4 Nisan 2021

AKP gururla sunar: ‘Yerli ve milli Muhteşem Gatsby’

Ekran alıntısı: DW Türkçe YouTube hesabında yayımlanan "Kürşat Ayvatoğlu Nevşin Mengü'nün sorularını yanıtladı" videosundan alınmıştır

Türkiye televizyon tarihinin önemli dizilerinden biriydi Leyla ile Mecnun. Hala kimi sahneleri zaman zaman sosyal medyada paylaşılıyor.
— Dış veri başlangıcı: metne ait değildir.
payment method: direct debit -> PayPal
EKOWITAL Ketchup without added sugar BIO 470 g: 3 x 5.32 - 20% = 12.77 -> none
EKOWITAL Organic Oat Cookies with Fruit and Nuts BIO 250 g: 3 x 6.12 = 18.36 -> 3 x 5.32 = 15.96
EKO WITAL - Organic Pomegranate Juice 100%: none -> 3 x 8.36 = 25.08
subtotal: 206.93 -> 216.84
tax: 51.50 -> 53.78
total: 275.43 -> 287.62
Dizi 2011-2013 arası üç sezon, TRT’de yayınlandı. Elektrik faturalarından alınan TRT payını da, TRT’nin kurumsal hantallığını da eleştirebiliyordu. Onur Ünlü, dizinin genel yönetmeniydi. Son dizisi 2015’te Kanal D’de yayınlanan, her biri bir şairin adından ilham alan, aynı evde yaşayan kardeşlerin maceralarını konu alan Beş Kardeş’ti. Dizinin sonunu getirense aşağıda bir örneği verilen türde repliklerdi:

-Aziz, oruç musun oğlum?

-Orucum abi, Allah kabul ederse orucum.

(Kardeşlerden imam olan Turgut) - Eder kardeşim, Allah kabul eder, eder kardeşim eder. Benim biricik kardeşim suçsuz yere hapishanelere girecek, orada yatacak ve oruç tutmaya çalışacak, Allah onun orucunu kabul etmeyecek de… (ayağa kalkıp öfkeyle elini masaya vurur) hırsızların orucunu mu kabul edecek? (Turgut sakinleştirilerek masaya oturtulur) Eder kardeşim!
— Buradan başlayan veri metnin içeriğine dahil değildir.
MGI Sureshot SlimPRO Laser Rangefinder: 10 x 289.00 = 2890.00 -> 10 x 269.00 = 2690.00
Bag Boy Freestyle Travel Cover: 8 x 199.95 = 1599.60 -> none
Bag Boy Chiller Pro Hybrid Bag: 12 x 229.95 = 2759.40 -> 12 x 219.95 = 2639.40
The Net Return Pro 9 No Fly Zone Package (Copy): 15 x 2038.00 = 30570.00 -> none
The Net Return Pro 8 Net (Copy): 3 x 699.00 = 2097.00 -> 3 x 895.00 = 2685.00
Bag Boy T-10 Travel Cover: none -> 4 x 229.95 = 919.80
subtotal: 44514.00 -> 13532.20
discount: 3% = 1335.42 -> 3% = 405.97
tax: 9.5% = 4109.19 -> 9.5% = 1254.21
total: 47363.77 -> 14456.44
Şimdilerde iktidarın desteğiyle platform yayıncılığında da büyüyen Acun Ilıcalı’nın Exxen‘inde Leyla ile Mecnun’un devamının çekileceği konuşuluyor. Bir komedi programında imamın ayağında parmak arası terlik var diye kıyamet kopuyor. Mizah, yeteneğin yanı sıra özgürlük ister. Bu koşullarda mümkün mü?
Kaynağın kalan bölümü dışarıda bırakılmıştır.